Problem details: When you reach the line containing "shipping: none -> 16.99", repeat that line and each one after it exactly until the records end, leaving out pictures.

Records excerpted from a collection

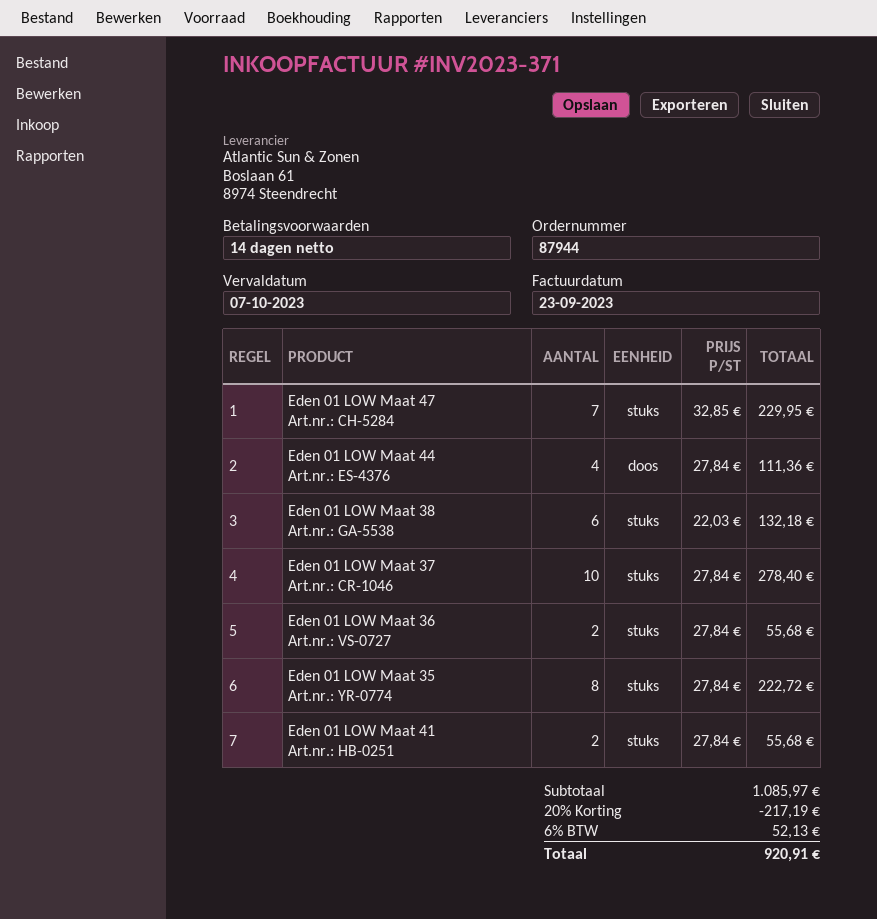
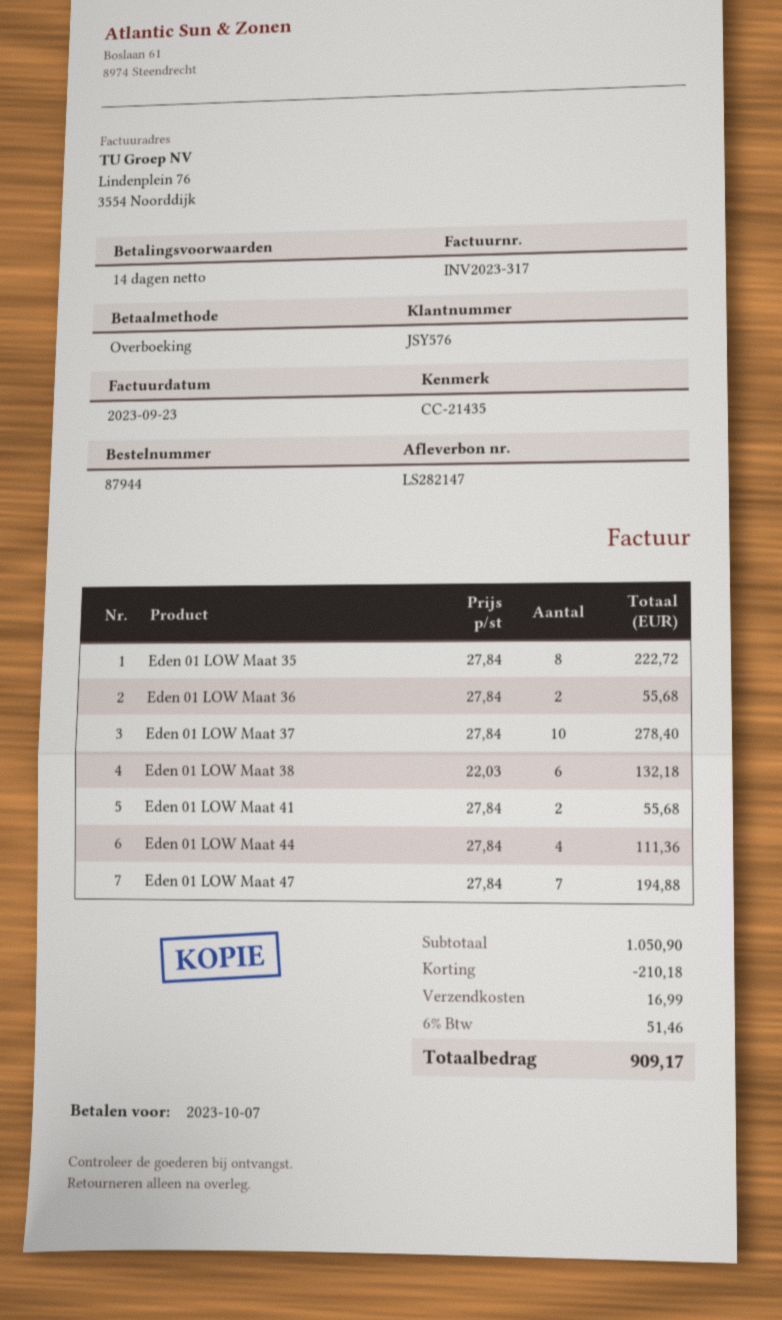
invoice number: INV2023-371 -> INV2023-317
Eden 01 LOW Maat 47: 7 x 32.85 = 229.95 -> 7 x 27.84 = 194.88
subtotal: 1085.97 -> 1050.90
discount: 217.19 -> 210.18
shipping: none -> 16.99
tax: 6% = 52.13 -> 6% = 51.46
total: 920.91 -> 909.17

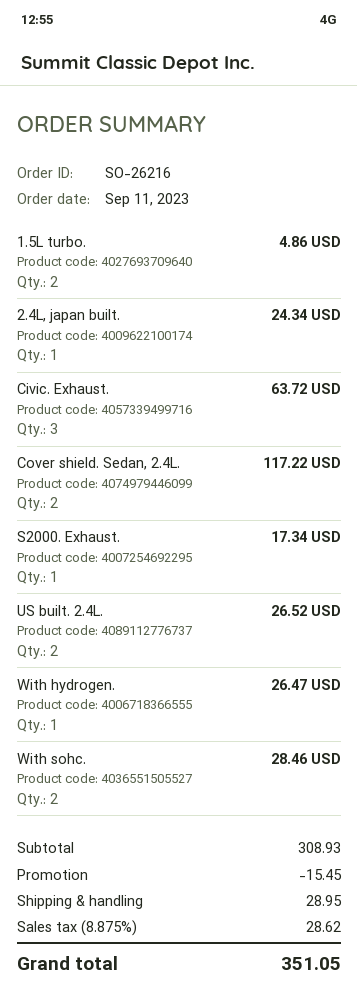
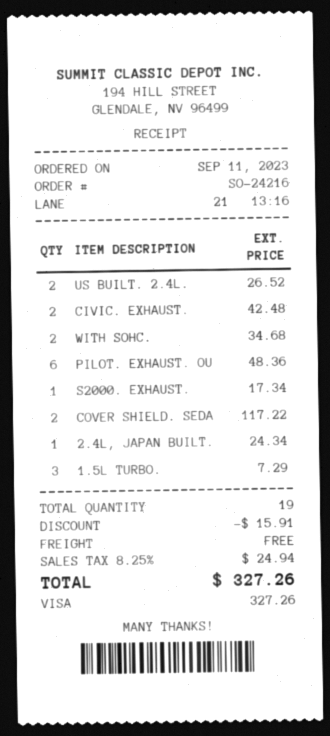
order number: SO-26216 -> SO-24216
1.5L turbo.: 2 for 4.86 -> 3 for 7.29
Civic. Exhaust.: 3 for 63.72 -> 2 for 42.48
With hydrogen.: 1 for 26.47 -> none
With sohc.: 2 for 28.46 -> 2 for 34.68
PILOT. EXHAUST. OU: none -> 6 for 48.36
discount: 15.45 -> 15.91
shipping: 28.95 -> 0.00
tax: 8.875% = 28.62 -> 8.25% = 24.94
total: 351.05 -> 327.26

The completed task:
shipping: none -> 16.99
tax: 6% = 52.13 -> 6% = 51.46
total: 920.91 -> 909.17

order number: SO-26216 -> SO-24216
1.5L turbo.: 2 for 4.86 -> 3 for 7.29
Civic. Exhaust.: 3 for 63.72 -> 2 for 42.48
With hydrogen.: 1 for 26.47 -> none
With sohc.: 2 for 28.46 -> 2 for 34.68
PILOT. EXHAUST. OU: none -> 6 for 48.36
discount: 15.45 -> 15.91
shipping: 28.95 -> 0.00
tax: 8.875% = 28.62 -> 8.25% = 24.94
total: 351.05 -> 327.26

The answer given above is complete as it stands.